What is expected:
Among the entries below, find every line that has "hidden" and pull it out.

Source records:
---+---

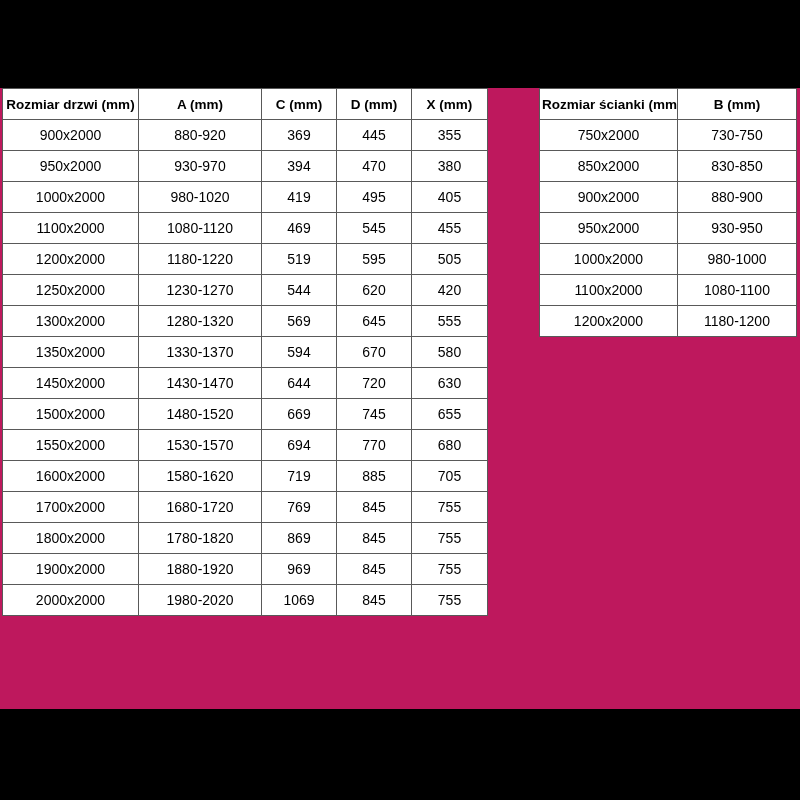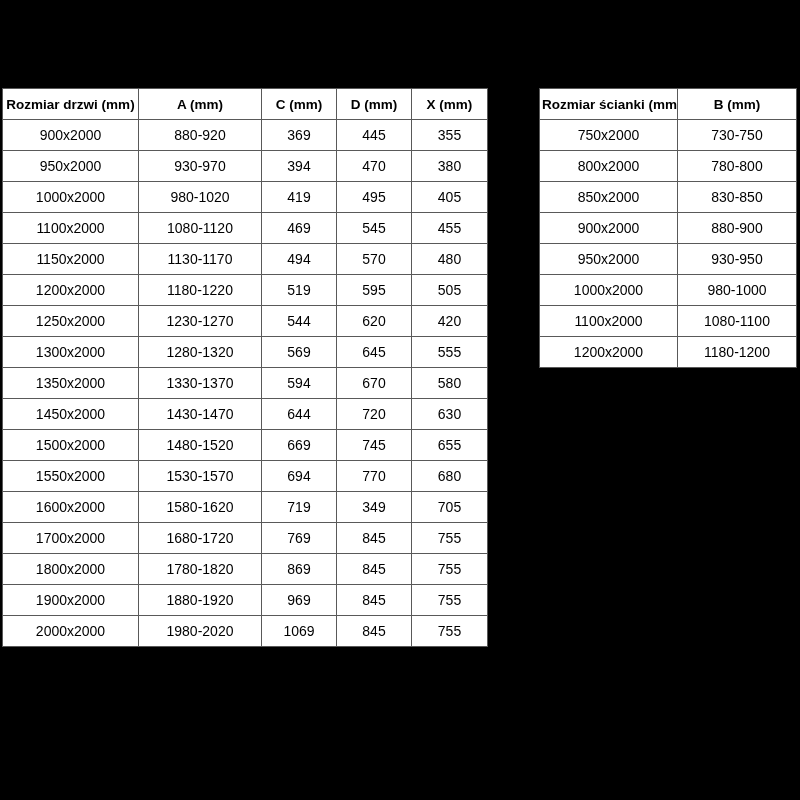--- a/index.html
+++ b/index.html
@@ -4,21 +4,21 @@
 <style>
   html, body { margin: 0; padding: 0; }
   body {
     width: 800px; height: 800px;
     background: #ffffff;
     font-family: "Liberation Sans", sans-serif;
   }
   #stage {
     position: relative;
     width: 800px; height: 800px;
-    background: #000000;
+    background: #be185d;
     overflow: hidden;
   }
   .band { position: absolute; left: 0; width: 800px; background: #000000; }
   #band-top { top: 0; height: 88px; }
   #band-bottom { top: 709px; height: 91px; }
 
   table.spec {
     position: absolute;
     border-collapse: collapse;
     table-layout: fixed;
@@ -86,27 +86,20 @@
           <td>405</td>
         </tr>
         <tr>
           <td>1100x2000</td>
           <td>1080-1120</td>
           <td>469</td>
           <td>545</td>
           <td>455</td>
         </tr>
         <tr>
-          <td>1150x2000</td>
-          <td>1130-1170</td>
-          <td>494</td>
-          <td>570</td>
-          <td>480</td>
-        </tr>
-        <tr>
           <td>1200x2000</td>
           <td>1180-1220</td>
           <td>519</td>
           <td>595</td>
           <td>505</td>
         </tr>
         <tr>
           <td>1250x2000</td>
           <td>1230-1270</td>
           <td>544</td>
@@ -145,21 +138,21 @@
           <td>1550x2000</td>
           <td>1530-1570</td>
           <td>694</td>
           <td>770</td>
           <td>680</td>
         </tr>
         <tr>
           <td>1600x2000</td>
           <td>1580-1620</td>
           <td>719</td>
-          <td>349</td>
+          <td>885</td>
           <td>705</td>
         </tr>
         <tr>
           <td>1700x2000</td>
           <td>1680-1720</td>
           <td>769</td>
           <td>845</td>
           <td>755</td>
         </tr>
         <tr>
@@ -196,24 +189,20 @@
           <th>Rozmiar ścianki (mm)</th>
           <th>B (mm)</th>
         </tr>
       </thead>
       <tbody>
         <tr>
           <td>750x2000</td>
           <td>730-750</td>
         </tr>
         <tr>
-          <td>800x2000</td>
-          <td>780-800</td>
-        </tr>
-        <tr>
           <td>850x2000</td>
           <td>830-850</td>
         </tr>
         <tr>
           <td>900x2000</td>
           <td>880-900</td>
         </tr>
         <tr>
           <td>950x2000</td>
           <td>930-950</td>

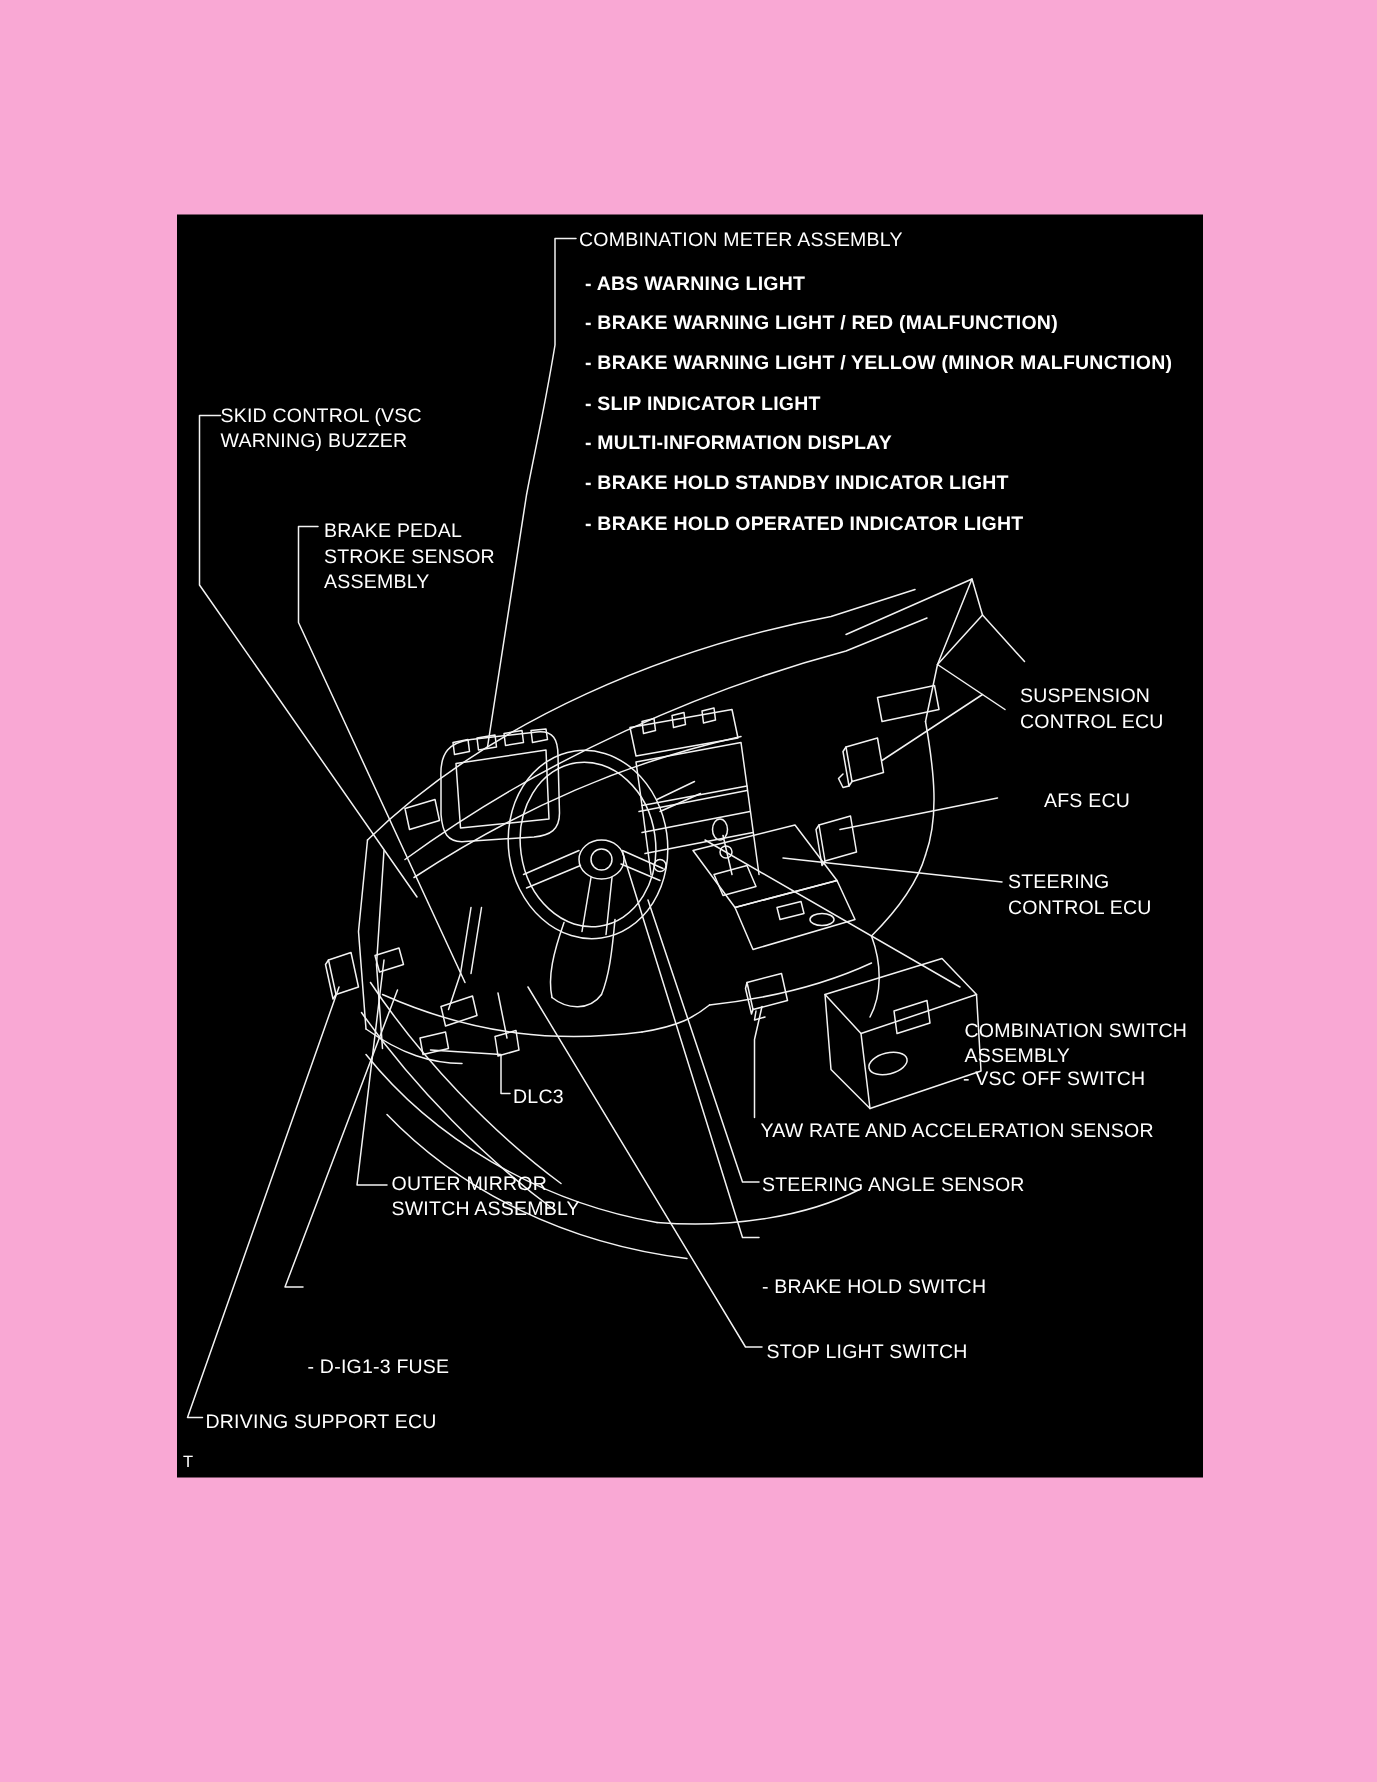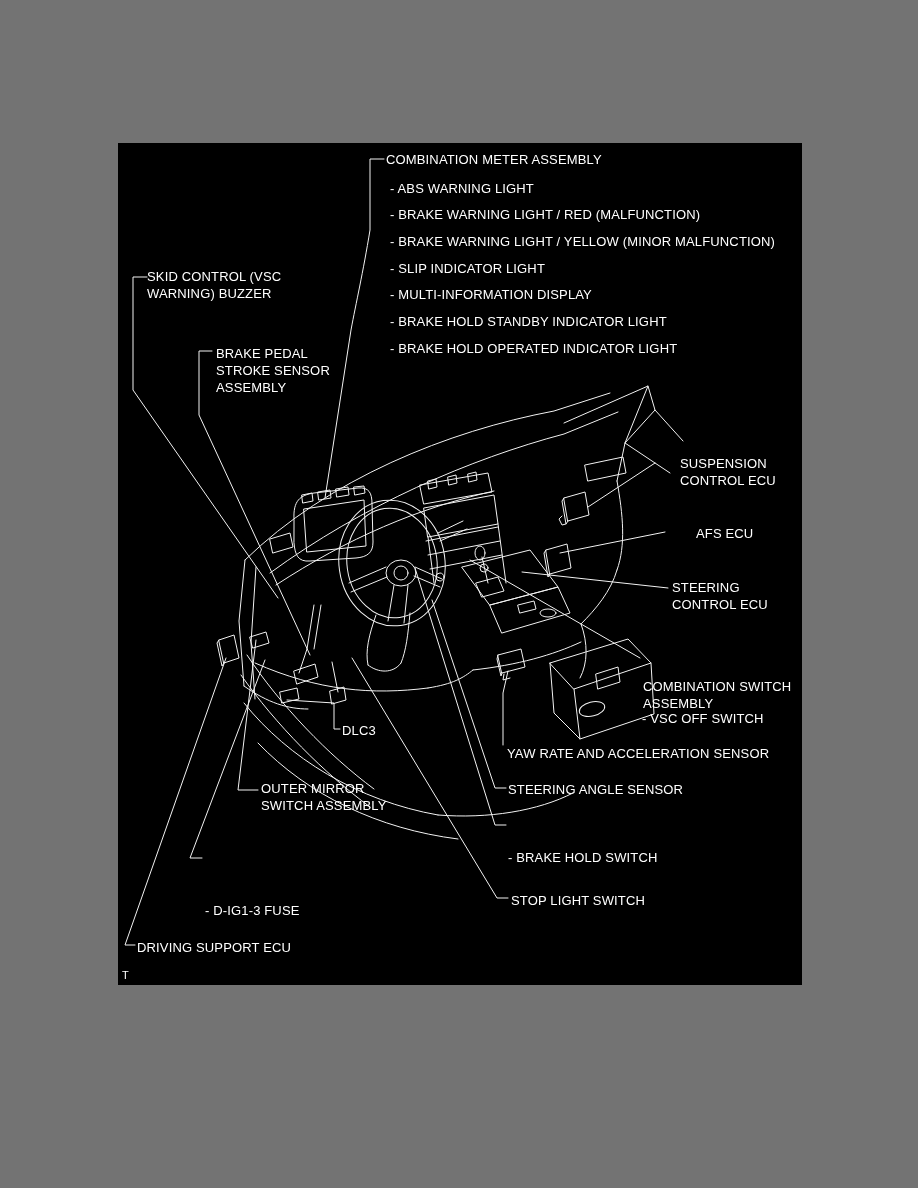--- a/index.html
+++ b/index.html
@@ -1,24 +1,24 @@
 <!DOCTYPE html>
 <html><head>
 <meta charset="utf-8">
 <style>
   html,body{margin:0;padding:0;background:#fff;}
-  .page{position:relative;width:918px;height:1188px;background:#737373;overflow:hidden;
+  .page{position:relative;width:918px;height:1188px;background:#f9a8d4;overflow:hidden;
         font-family:"Liberation Sans", sans-serif;}
   .diagram{position:absolute;left:118px;top:143px;width:684px;height:842px;background:#000;}
   .artwork{position:absolute;left:0;top:0;width:684px;height:842px;}
   .artwork path,.artwork ellipse,.artwork circle,.artwork line{
     fill:none;stroke:#f2f2f2;stroke-width:1;stroke-linejoin:round;stroke-linecap:round;}
   .lbl{position:absolute;color:#ffffff;font-size:13px;line-height:17px;
        letter-spacing:.15px;white-space:pre-line;}
-  .meter-list .lbl{position:absolute;}
+  .meter-list .lbl{position:absolute;font-weight:bold;}
   .corner-mark{position:absolute;color:#ffffff;font-size:11px;line-height:11px;}
 </style>
 </head>
 <body>
 
 <div class="page">
   <div class="diagram">
 
     <svg class="artwork" viewBox="0 0 684 842">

---+---

Task output:
     overflow: hidden;
-  .page{position:relative;width:918px;height:1188px;background:#737373;overflow:hidden;
+  .page{position:relative;width:918px;height:1188px;background:#f9a8d4;overflow:hidden;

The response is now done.